§ **What the exercise asks**
Check every line below, and copy those that include "your".

** Opening Dataset records block **

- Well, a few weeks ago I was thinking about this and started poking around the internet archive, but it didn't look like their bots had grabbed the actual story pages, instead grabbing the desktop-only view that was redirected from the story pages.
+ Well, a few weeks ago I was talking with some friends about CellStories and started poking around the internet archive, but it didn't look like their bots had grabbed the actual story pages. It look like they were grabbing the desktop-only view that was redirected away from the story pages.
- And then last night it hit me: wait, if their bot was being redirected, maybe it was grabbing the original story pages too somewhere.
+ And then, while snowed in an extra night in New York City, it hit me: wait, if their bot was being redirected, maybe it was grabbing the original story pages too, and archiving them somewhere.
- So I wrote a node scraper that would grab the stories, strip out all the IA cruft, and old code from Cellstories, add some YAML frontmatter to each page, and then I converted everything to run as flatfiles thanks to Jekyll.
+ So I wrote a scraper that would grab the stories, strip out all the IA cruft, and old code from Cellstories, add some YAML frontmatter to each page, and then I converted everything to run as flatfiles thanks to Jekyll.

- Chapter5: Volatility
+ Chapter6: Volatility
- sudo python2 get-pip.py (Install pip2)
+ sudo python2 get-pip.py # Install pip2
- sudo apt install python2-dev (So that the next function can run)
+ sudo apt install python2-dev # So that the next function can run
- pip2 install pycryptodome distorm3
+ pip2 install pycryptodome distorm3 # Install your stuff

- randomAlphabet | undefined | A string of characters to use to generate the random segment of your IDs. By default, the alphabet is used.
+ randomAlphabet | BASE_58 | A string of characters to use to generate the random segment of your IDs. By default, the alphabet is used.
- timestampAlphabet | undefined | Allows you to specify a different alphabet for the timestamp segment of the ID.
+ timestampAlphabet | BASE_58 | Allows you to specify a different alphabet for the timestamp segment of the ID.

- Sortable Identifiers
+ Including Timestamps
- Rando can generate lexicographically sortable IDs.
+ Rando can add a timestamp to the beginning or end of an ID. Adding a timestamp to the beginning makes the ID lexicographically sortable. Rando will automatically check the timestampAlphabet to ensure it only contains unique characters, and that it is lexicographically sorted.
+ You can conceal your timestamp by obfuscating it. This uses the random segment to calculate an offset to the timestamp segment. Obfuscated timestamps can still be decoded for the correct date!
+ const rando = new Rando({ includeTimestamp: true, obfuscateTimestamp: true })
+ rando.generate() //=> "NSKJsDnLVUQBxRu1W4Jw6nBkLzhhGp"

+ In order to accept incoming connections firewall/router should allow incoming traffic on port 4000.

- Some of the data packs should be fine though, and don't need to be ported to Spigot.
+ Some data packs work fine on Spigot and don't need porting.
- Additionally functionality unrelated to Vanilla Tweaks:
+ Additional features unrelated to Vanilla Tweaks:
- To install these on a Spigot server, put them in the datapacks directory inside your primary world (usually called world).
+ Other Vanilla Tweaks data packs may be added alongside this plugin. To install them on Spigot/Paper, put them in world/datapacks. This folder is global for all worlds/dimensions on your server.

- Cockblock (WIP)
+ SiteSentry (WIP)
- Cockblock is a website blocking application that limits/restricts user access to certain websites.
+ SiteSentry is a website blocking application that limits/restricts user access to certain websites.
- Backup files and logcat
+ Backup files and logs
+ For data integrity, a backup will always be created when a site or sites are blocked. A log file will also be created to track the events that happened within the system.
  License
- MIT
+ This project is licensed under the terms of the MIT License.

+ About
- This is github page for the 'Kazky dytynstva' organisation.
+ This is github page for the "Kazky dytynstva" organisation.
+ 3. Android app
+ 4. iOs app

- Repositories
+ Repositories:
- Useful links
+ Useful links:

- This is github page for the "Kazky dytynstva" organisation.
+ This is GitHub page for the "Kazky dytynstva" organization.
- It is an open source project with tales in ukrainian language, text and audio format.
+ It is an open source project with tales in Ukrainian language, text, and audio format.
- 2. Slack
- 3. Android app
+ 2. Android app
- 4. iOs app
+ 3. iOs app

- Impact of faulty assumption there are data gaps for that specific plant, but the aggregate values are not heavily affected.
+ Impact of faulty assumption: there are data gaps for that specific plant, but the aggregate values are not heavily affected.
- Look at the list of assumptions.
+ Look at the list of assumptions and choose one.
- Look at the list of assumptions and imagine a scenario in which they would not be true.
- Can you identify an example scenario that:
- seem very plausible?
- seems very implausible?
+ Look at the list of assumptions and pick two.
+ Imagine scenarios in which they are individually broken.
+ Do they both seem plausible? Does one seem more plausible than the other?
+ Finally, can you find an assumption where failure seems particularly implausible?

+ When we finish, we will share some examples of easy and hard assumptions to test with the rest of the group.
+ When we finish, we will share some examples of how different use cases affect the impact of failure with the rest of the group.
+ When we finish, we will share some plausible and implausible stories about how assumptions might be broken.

** Closing Dataset records block **

§ **Result for this exercise**
+ pip2 install pycryptodome distorm3 # Install your stuff
- randomAlphabet | undefined | A string of characters to use to generate the random segment of your IDs. By default, the alphabet is used.
+ randomAlphabet | BASE_58 | A string of characters to use to generate the random segment of your IDs. By default, the alphabet is used.
+ You can conceal your timestamp by obfuscating it. This uses the random segment to calculate an offset to the timestamp segment. Obfuscated timestamps can still be decoded for the correct date!
- To install these on a Spigot server, put them in the datapacks directory inside your primary world (usually called world).
+ Other Vanilla Tweaks data packs may be added alongside this plugin. To install them on Spigot/Paper, put them in world/datapacks. This folder is global for all worlds/dimensions on your server.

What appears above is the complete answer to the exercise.